■ PROBLEM STATEMENT ■
Each line of the data holding "text" should be found and copied.

■ AVAILABLE RECORDS ■
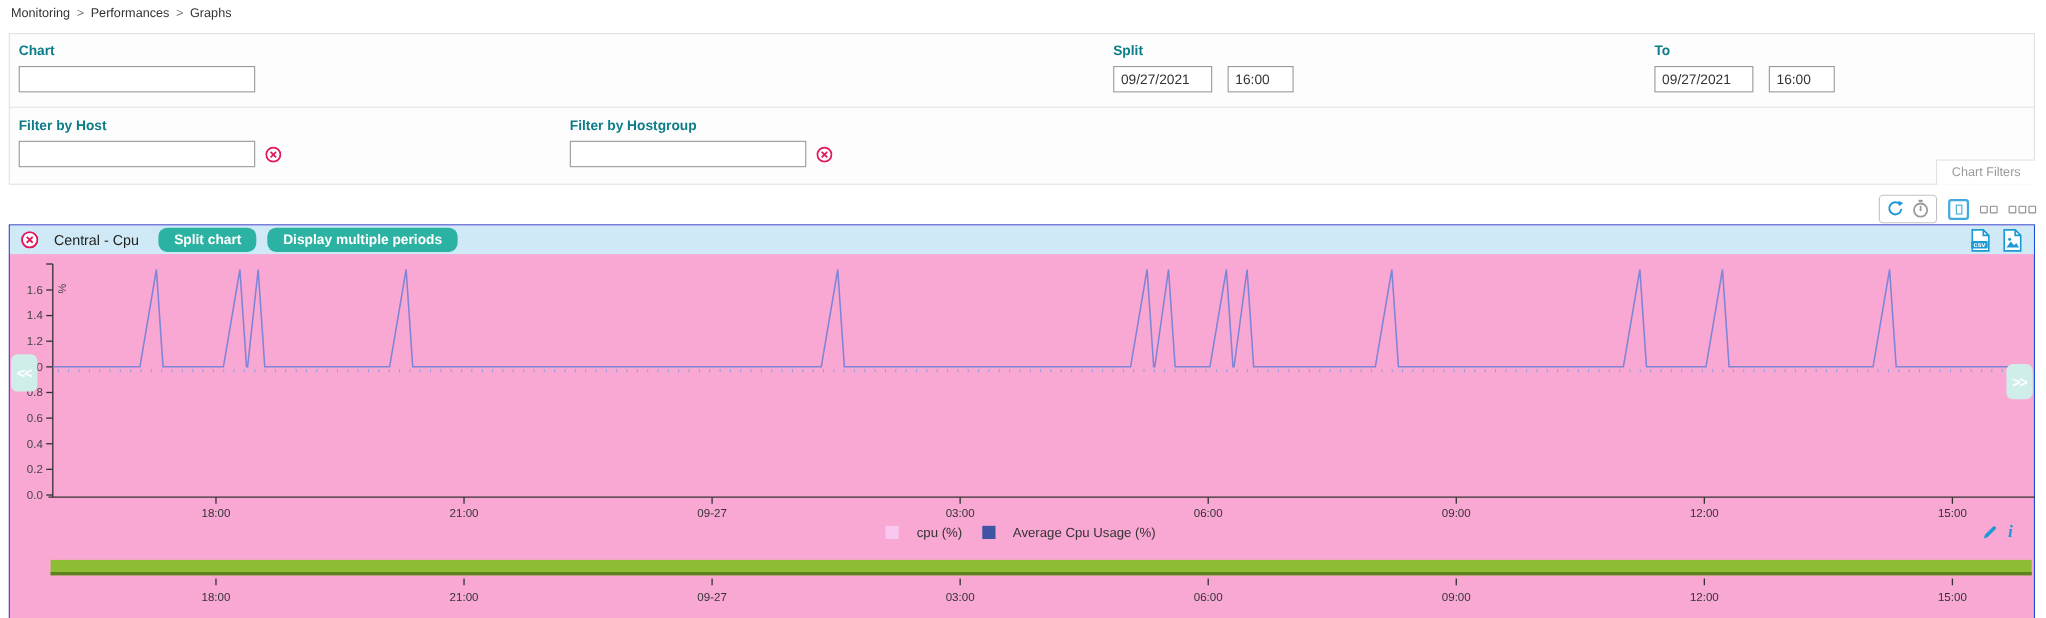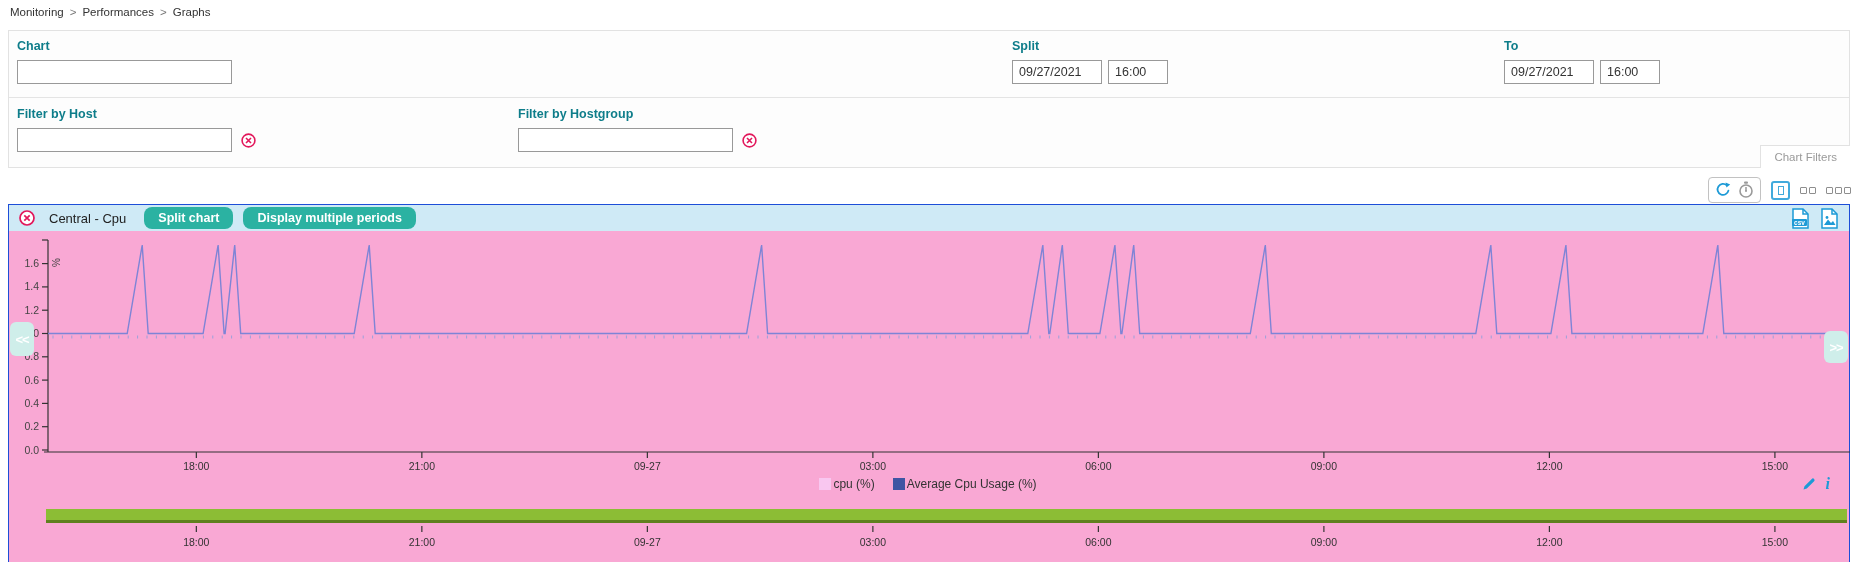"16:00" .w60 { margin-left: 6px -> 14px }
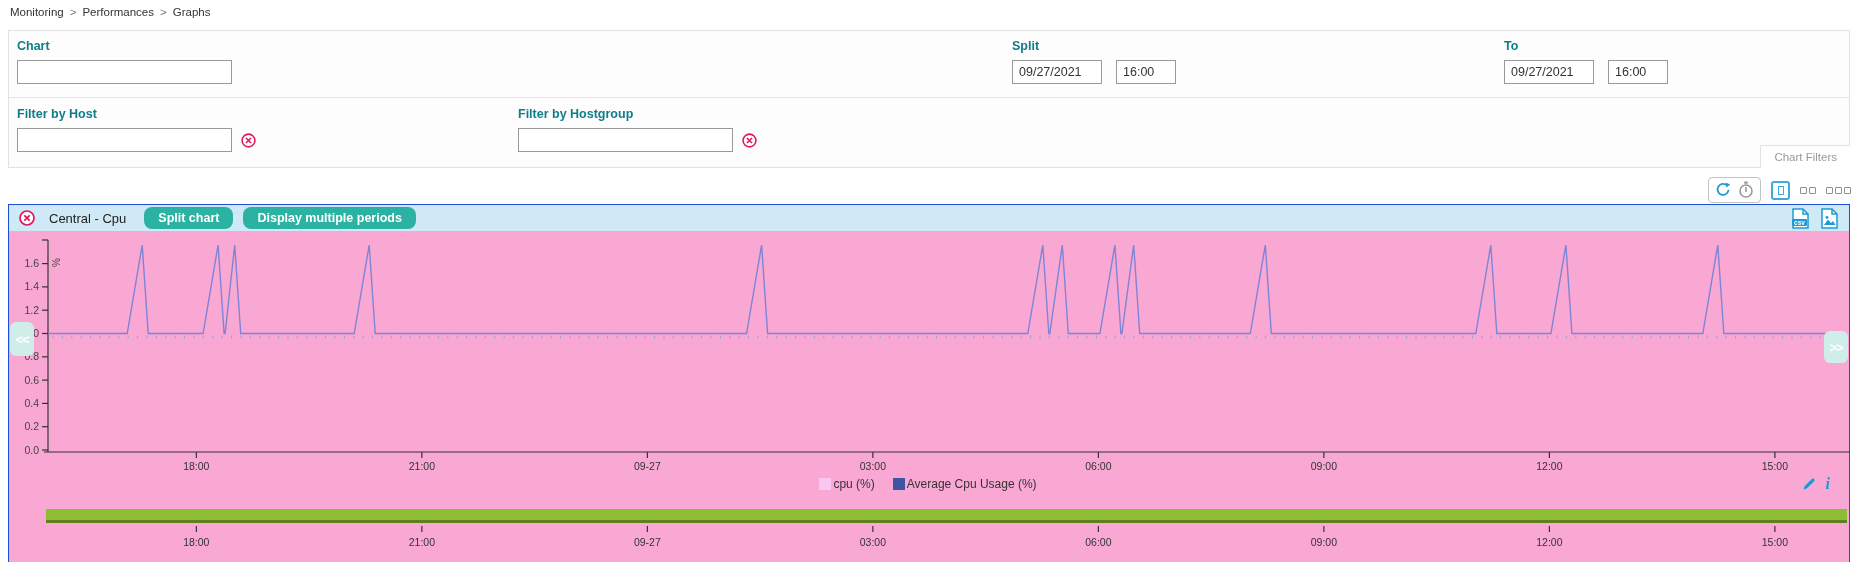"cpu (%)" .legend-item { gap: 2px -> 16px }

* * *

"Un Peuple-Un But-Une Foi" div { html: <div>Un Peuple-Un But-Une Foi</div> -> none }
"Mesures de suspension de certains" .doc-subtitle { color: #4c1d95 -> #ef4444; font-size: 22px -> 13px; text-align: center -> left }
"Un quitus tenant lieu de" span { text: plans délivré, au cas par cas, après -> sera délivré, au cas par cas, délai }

■ EXERCISE RESPONSE ■
"Mesures de suspension de certains" .doc-subtitle { color: #4c1d95 -> #ef4444; font-size: 22px -> 13px; text-align: center -> left }
"Un quitus tenant lieu de" span { text: plans délivré, au cas par cas, après -> sera délivré, au cas par cas, délai }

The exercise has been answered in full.